EXERCISE DETAILS » Reproduce each entry exactly as it reads. Leave the images out.

── EXERCISE INPUTS ──

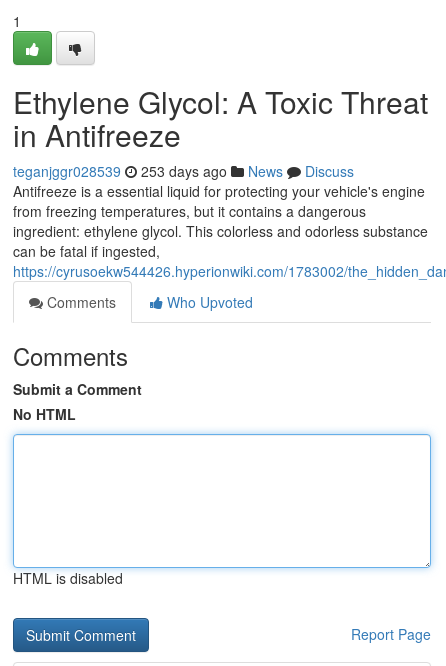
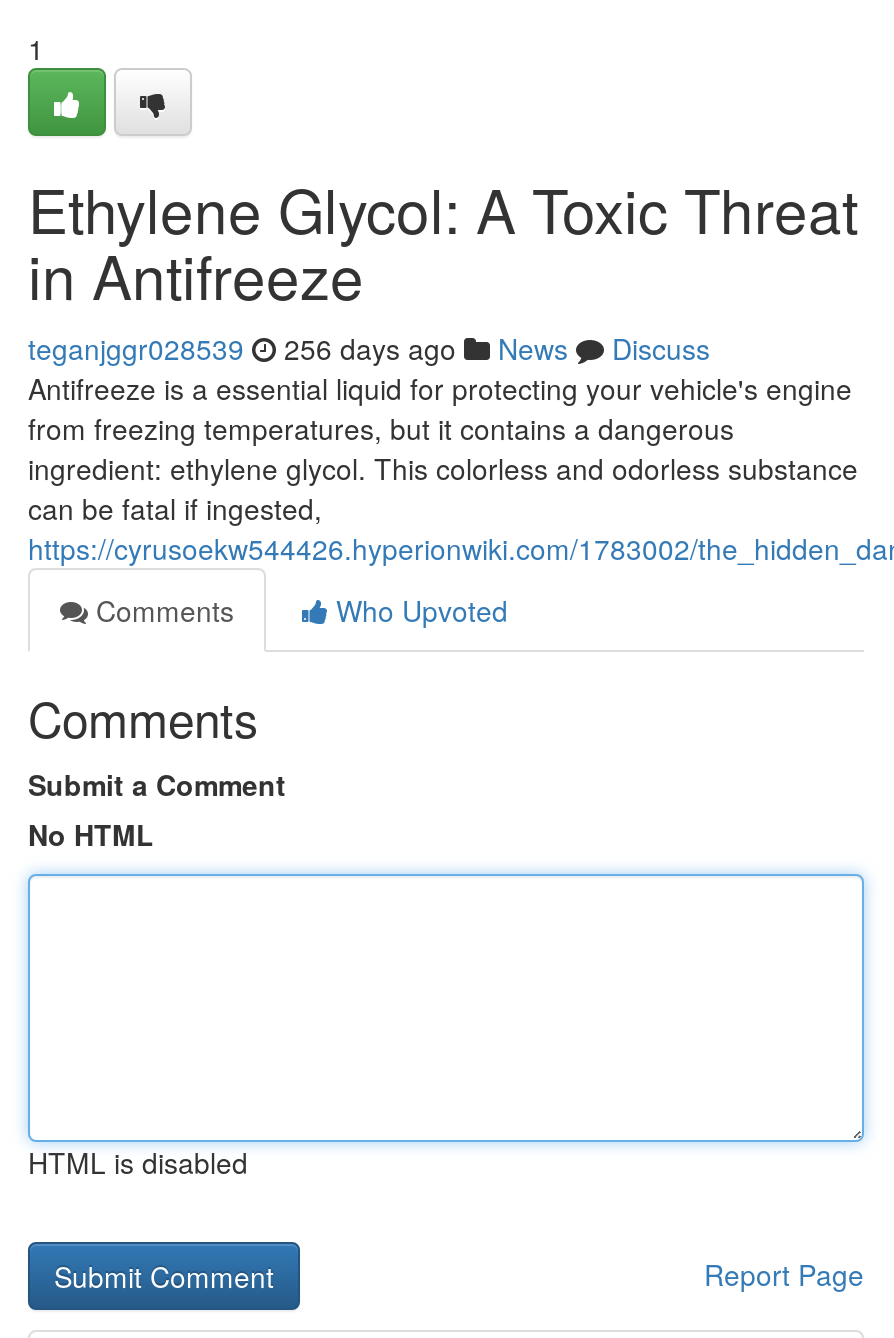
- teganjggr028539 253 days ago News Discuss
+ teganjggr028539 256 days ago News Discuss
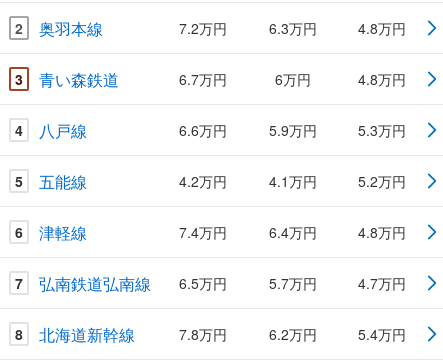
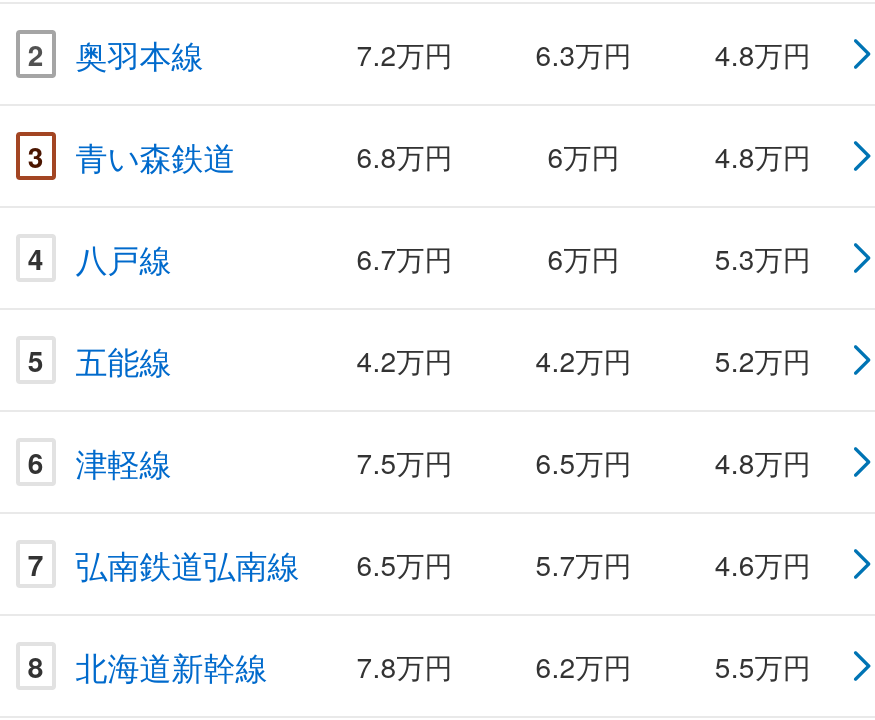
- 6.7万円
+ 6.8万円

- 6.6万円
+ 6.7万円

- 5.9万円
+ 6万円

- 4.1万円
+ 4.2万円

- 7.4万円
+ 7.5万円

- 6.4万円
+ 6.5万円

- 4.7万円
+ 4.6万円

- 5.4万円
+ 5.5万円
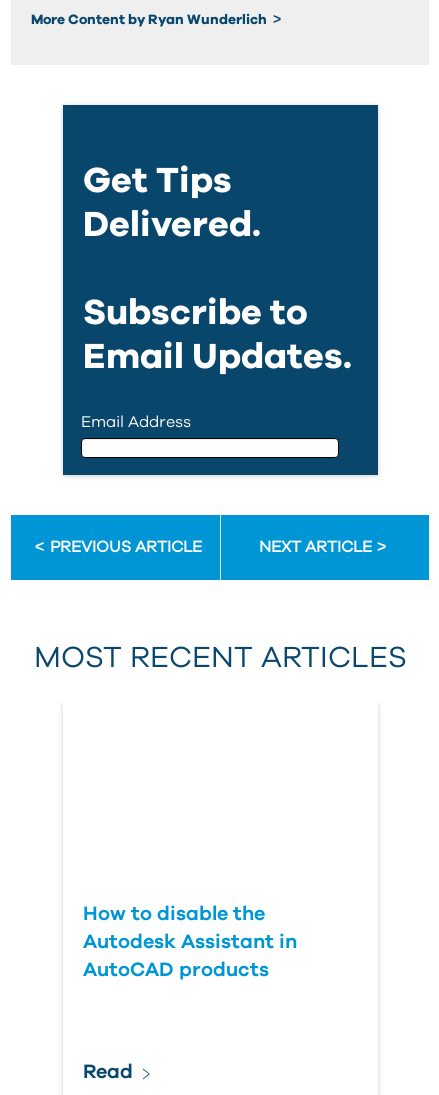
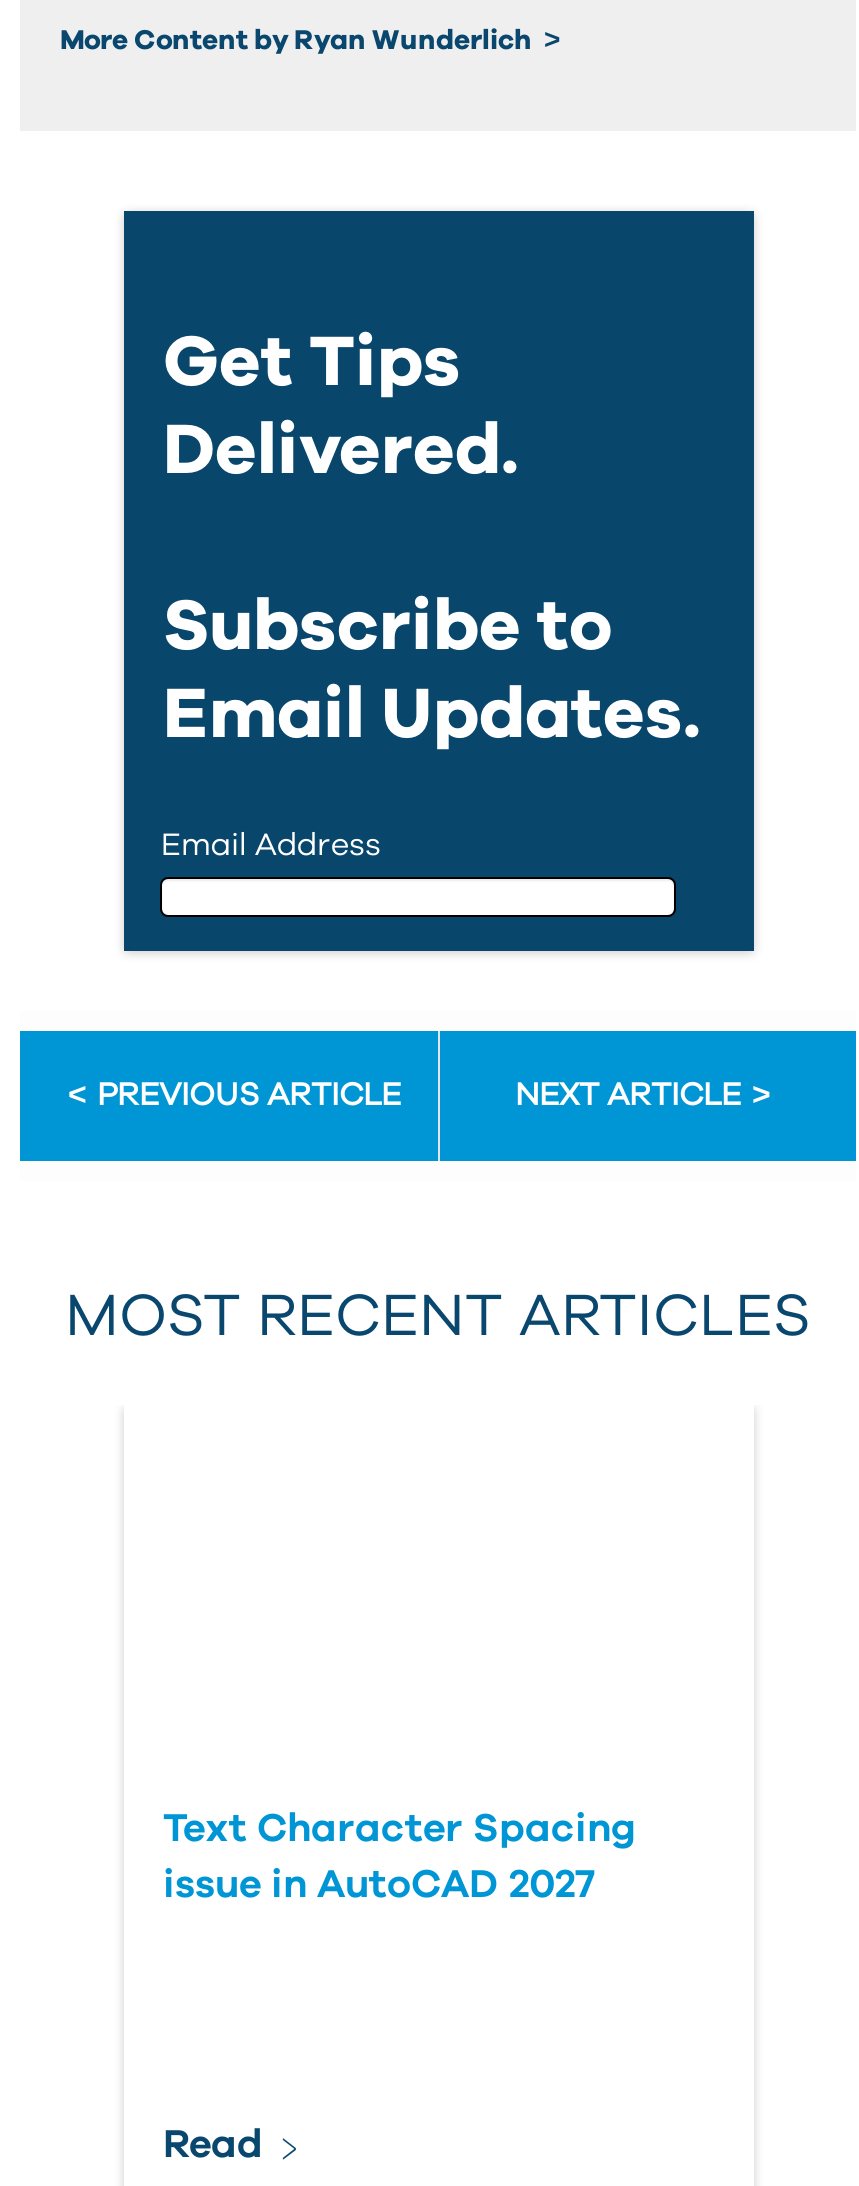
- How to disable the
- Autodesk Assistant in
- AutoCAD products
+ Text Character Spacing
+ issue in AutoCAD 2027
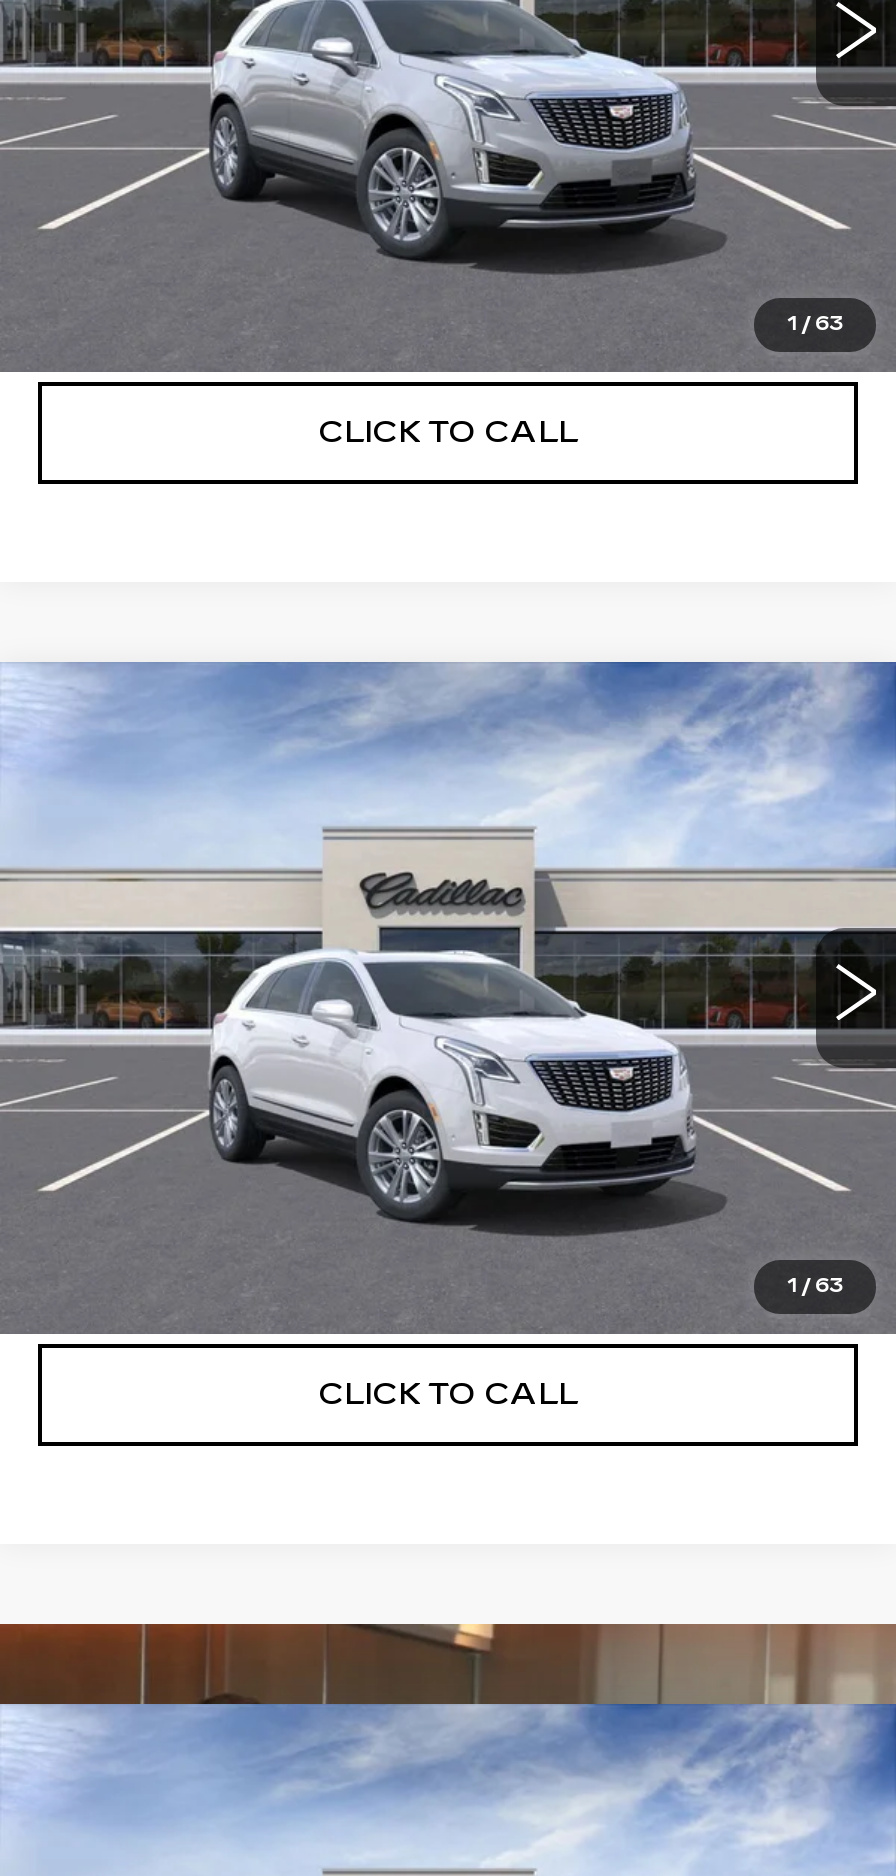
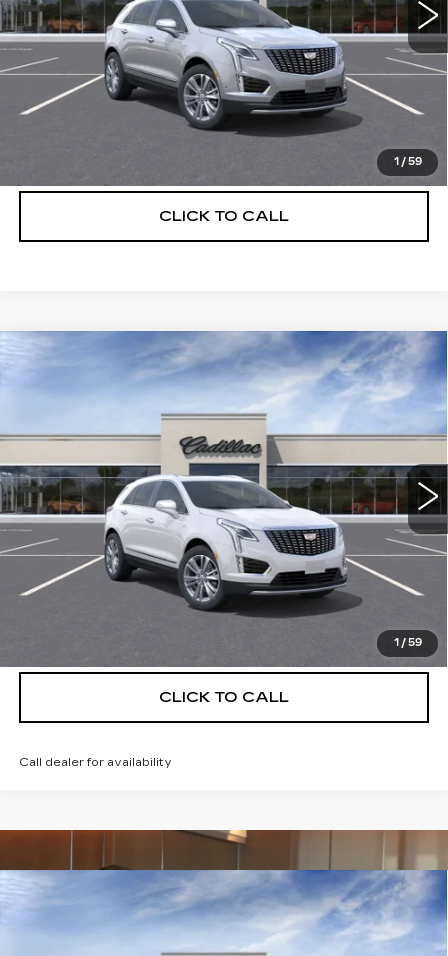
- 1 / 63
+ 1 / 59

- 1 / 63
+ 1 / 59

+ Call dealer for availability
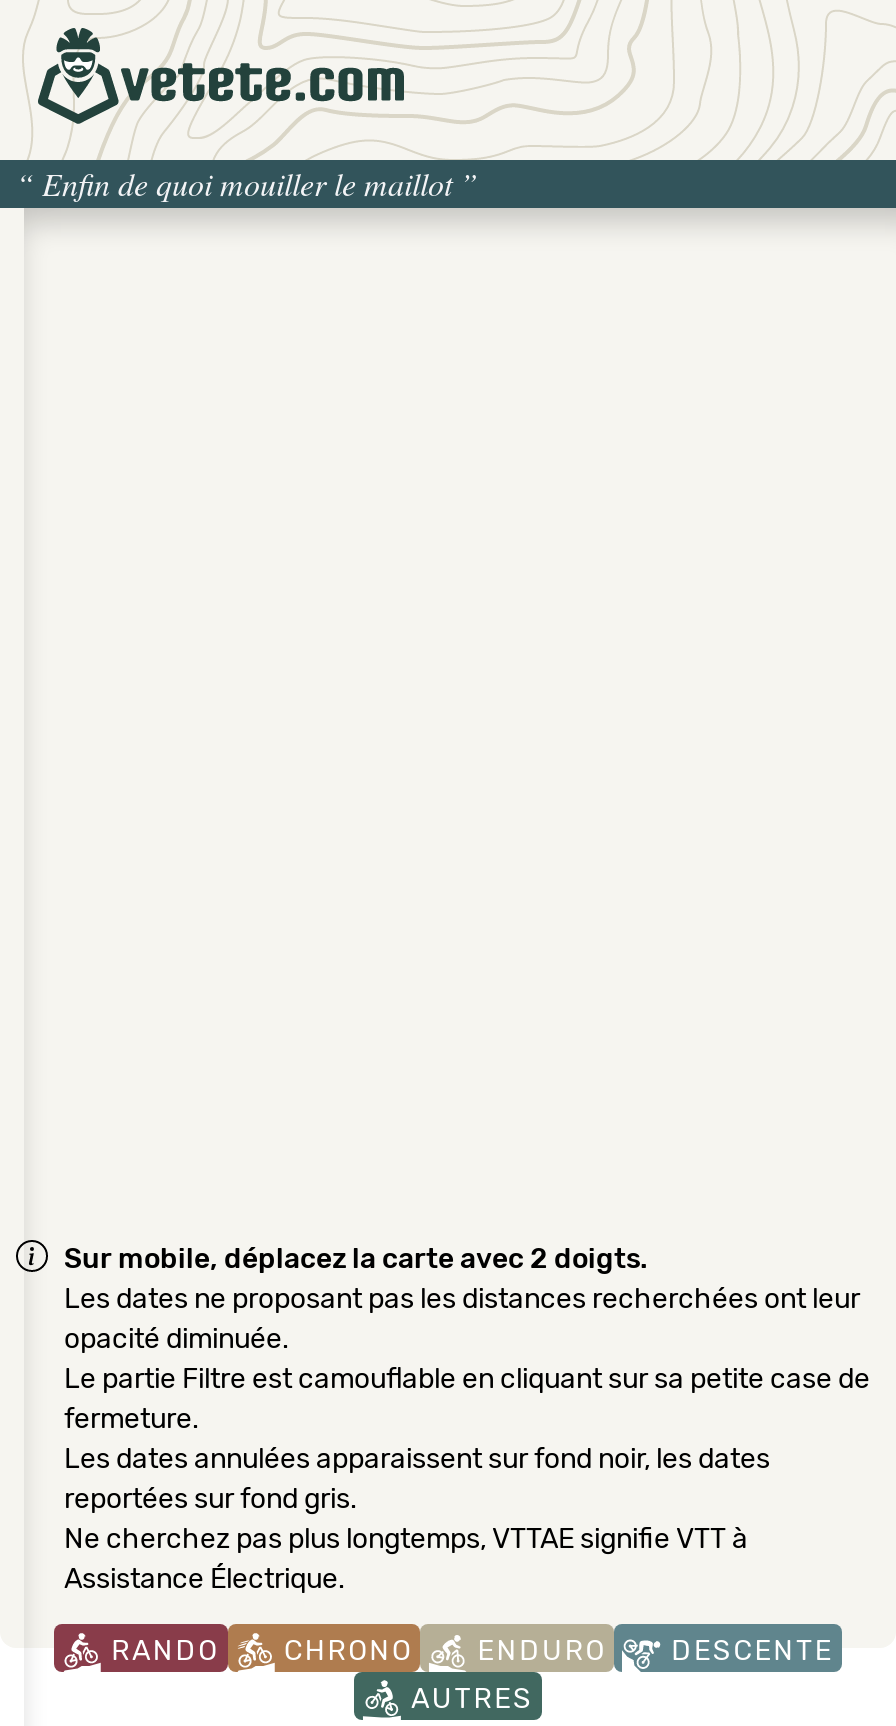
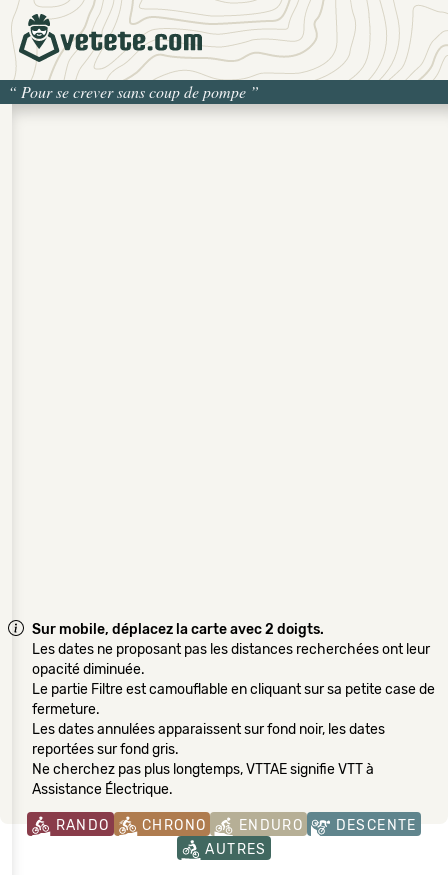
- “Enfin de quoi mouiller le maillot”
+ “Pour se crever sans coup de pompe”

───

YOUR SOLUTION »
- teganjggr028539 253 days ago News Discuss
+ teganjggr028539 256 days ago News Discuss
- 6.7万円
+ 6.8万円

- 6.6万円
+ 6.7万円

- 5.9万円
+ 6万円

- 4.1万円
+ 4.2万円

- 7.4万円
+ 7.5万円

- 6.4万円
+ 6.5万円

- 4.7万円
+ 4.6万円

- 5.4万円
+ 5.5万円
- How to disable the
- Autodesk Assistant in
- AutoCAD products
+ Text Character Spacing
+ issue in AutoCAD 2027
- 1 / 63
+ 1 / 59

- 1 / 63
+ 1 / 59

+ Call dealer for availability
- “Enfin de quoi mouiller le maillot”
+ “Pour se crever sans coup de pompe”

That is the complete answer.